ExDataSketch integrates with GenStage for event-driven sketch aggregation. GenStage is always available as part of OTP, so no additional dependency is required.
Module Overview
ExDataSketch.GenStage.SketchConsumer-- A consumer that accumulates events into a sketch with periodic flush support.ExDataSketch.GenStage.SketchProducer-- A producer that emits accumulated sketches on demand.ExDataSketch.GenStage.SketchStage-- A combined producer-consumer that accumulates events and emits merged sketches downstream.
Event Contract
The consumer modules (SketchConsumer and SketchStage) accept two
kinds of events from upstream:
- Sketch snapshots -- structs of the configured
:sketch_module, typically emitted by upstreamSketchProducerorSketchStageinstances. These are merged into the accumulator viasketch_module.merge/2. - Raw items -- any other term. These are passed through
:key_fnand inserted viasketch_module.update/2(orsketch_module.from_enumerable/2for a batch). This is the contract used by external event sources (Kafka, RabbitMQ, Phoenix events, etc.).

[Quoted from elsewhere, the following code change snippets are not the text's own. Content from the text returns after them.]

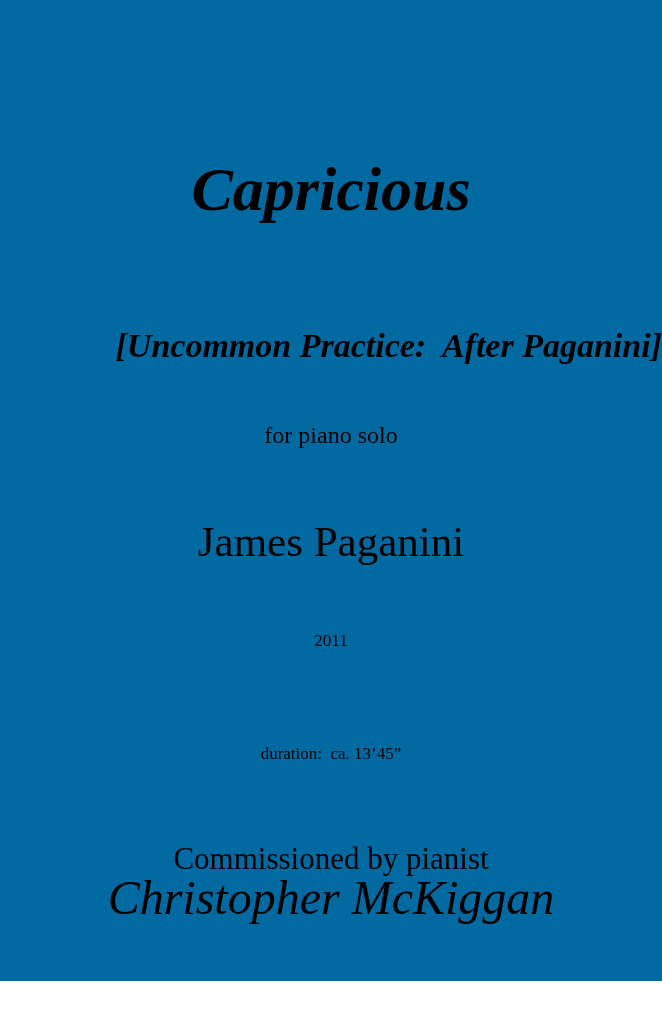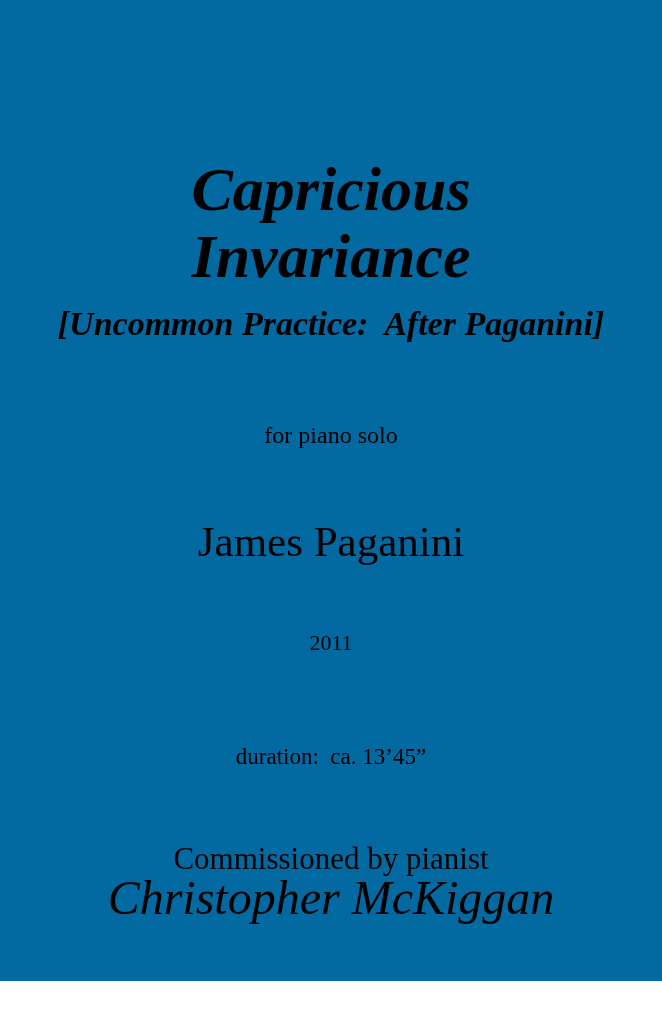--- a/index.html
+++ b/index.html
@@ -32,64 +32,64 @@
     font-style: italic;
   }
   .l-title2 {
     top: 223px;
     font-size: 62px;
     line-height: 67px;
     font-weight: bold;
     font-style: italic;
   }
   .l-subtitle {
-    top: 307px;
+    top: 329px;
     font-size: 34px;
     line-height: 1;
     font-weight: bold;
     font-style: italic;
+    text-align: right;
   }
   .l-instrumentation {
     top: 423px;
     font-size: 24px;
     line-height: 1;
   }
   .l-composer {
     top: 520px;
     font-size: 43px;
     line-height: 1;
   }
   .l-year {
     top: 632px;
-    font-size: 22px;
+    font-size: 17px;
     line-height: 1;
   }
   .l-duration {
     top: 745px;
-    font-size: 23px;
+    font-size: 17px;
     line-height: 1;
   }
   .l-commission {
     top: 843px;
     font-size: 31px;
     line-height: 1;
   }
   .l-commissioner {
     top: 874px;
     font-size: 48px;
     line-height: 1;
     font-style: italic;
   }
 </style>
 </head>
 <body>
 
 <div class="page">
   <div class="line l-title1">Capricious</div>
-  <div class="line l-title2">Invariance</div>
   <div class="line l-subtitle">[Uncommon Practice:  After Paganini]</div>
   <div class="line l-instrumentation">for piano solo</div>
   <div class="line l-composer">James Paganini</div>
   <div class="line l-year">2011</div>
   <div class="line l-duration">duration:  ca. 13’45”</div>
   <div class="line l-commission">Commissioned by pianist</div>
   <div class="line l-commissioner">Christopher McKiggan</div>
 </div>
 
 </body></html>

A single batch may mix both shapes; sketches are merged and raw items are updated independently, then folded into a single accumulator.
SketchConsumer
SketchConsumer subscribes to a producer, ingests events using the configured
sketch module, and provides read and flush access to the accumulated sketch.
{:ok, consumer} = ExDataSketch.GenStage.SketchConsumer.start_link(
sketch_module: ExDataSketch.HLL,
sketch_opts: [p: 14],
subscribe_to: [{my_producer, max_demand: 1000}]
)Options
| Option | Description | Default |
|---|---|---|
:sketch_module | Required. The sketch module | -- |
:sketch_opts | Options for sketch_module.new/1 | [] |
:key_fn | Function to extract values from raw events (not applied to sketch snapshots) | fn e -> e end |
:flush_interval | Auto-flush interval in ms | :infinity |
:flush_callback | Called on each automatic flush | nil |
:subscribe_to | Producer(s) to subscribe to | [] |
Operations
| Function | Description |
|---|---|
merge/2 | Merge a partial sketch into the consumer |
flush/1 | Return current sketch and reset |
get/1 | Return current sketch without resetting |
estimate/1 | Return current estimate |
SketchProducer
SketchProducer holds a sketch that can be updated and emits snapshots
of the current sketch struct to downstream consumers as state changes.
Demand is tracked cumulatively: the producer emits at most one snapshot
per unit of demand and only when the sketch has been updated since the
previous emission. This avoids flooding downstream consumers with
duplicate copies while still respecting GenStage back-pressure.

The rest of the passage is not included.